Thread: High inserting by syslog

High inserting by syslog

From

"Valter Douglas Lisbôa Jr."

Date:

03 July 2008, 12:14:57

Hello all, I have a perl script thats load a entire day squid log to a
postgres table. I run it at midnight by cronjob and turns off the indexes
before do it (turning it on after). The script works fine, but I want to
change this to a diferent approach.

I'd like to insert on the fly the log lines, so long it be generated to have
the data on-line. But the table has some indexes and the load of lines is
about 300.000/day, so the average inserting is 3,48/sec.
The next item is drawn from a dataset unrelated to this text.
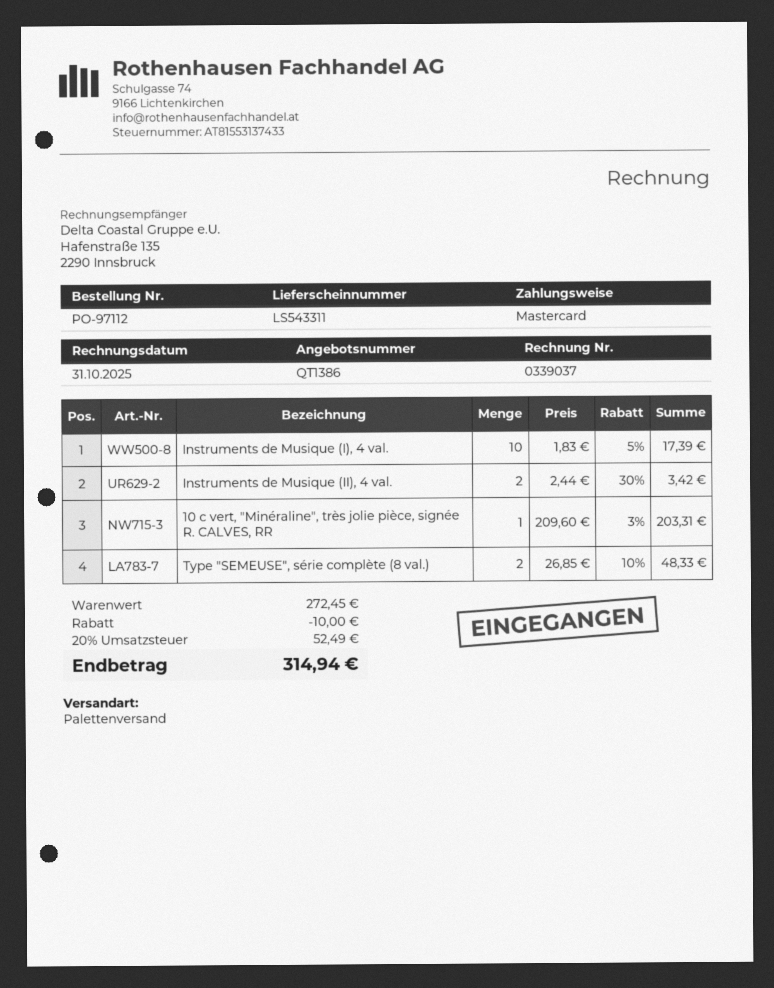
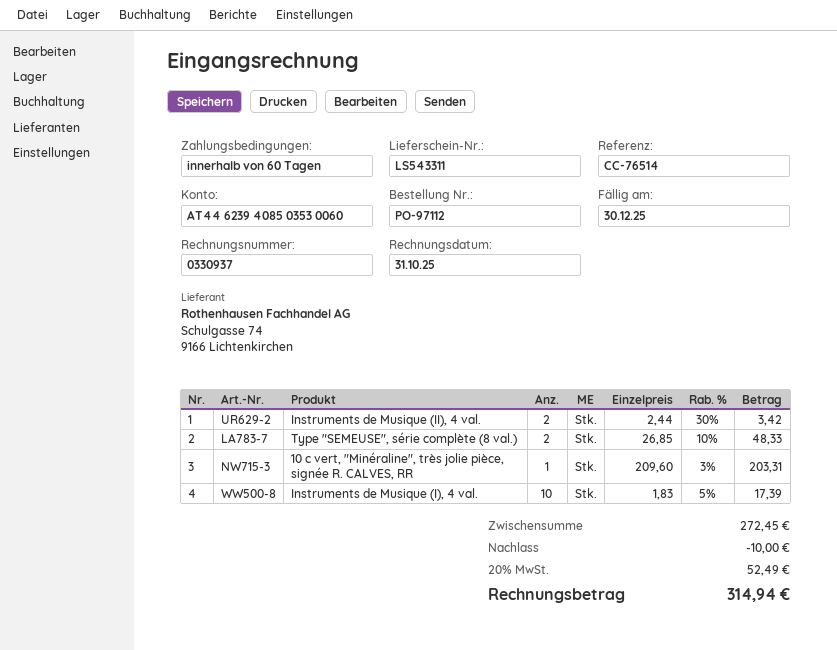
invoice number: 0339037 -> 0330937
I think this could
overload the database server (i did not test yet), so if I want to create a
no indexed table to receive the on-line inserting and do a job moving all
lines to the main indexed table at midnight.

My question is, Does exists a better solution, or this tatic is a good way to
do this?

--
Valter Douglas Lisbôa Jr.
Sócio-Diretor
Trenix - IT Solutions
"Nossas Idéias, suas Soluções!"
www.trenix.com.br
contato@trenix.com.br
Tel. +55 19 3402.2957
Cel. +55 19 9183.4244

Re: High inserting by syslog

From

"Joshua D. Drake"

Date:

03 July 2008, 13:06:21


On Thu, 2008-07-03 at 12:05 -0300, Valter Douglas Lisbôa Jr. wrote:
> Hello all, I have a perl script thats load a entire day squid log to a
> postgres table. I run it at midnight by cronjob and turns off the indexes
> before do it (turning it on after). The script works fine, but I want to
> change this to a diferent approach.

Exactly how do you turn off the indexes?

>
> I'd like to insert on the fly the log lines, so long it be generated to have
> the data on-line. But the table has some indexes and the load of lines is
> about 300.000/day, so the average inserting is 3,48/sec. I think this could
> overload the database server (i did not test yet), so if I want to create a
> no indexed table to receive the on-line inserting and do a job moving all
> lines to the main indexed table at midnight.
>
> My question is, Does exists a better solution, or this tatic is a good way to
> do this?

300,000 inserts a day isn't that much for any reasonable server.

Sincerely,

Joshua D. Drake

Re: High inserting by syslog

From

Richard Huxton

Date:

03 July 2008, 13:11:31

Valter Douglas Lisbôa Jr. wrote:
> Hello all, I have a perl script thats load a entire day squid log to a
> postgres table. I run it at midnight by cronjob and turns off the indexes
> before do it (turning it on after). The script works fine, but I want to
> change this to a diferent approach.
>
> I'd like to insert on the fly the log lines, so long it be generated to have
> the data on-line. But the table has some indexes and the load of lines is
> about 300.000/day, so the average inserting is 3,48/sec. I think this could
> overload the database server (i did not test yet), so if I want to create a
> no indexed table to receive the on-line inserting and do a job moving all
> lines to the main indexed table at midnight.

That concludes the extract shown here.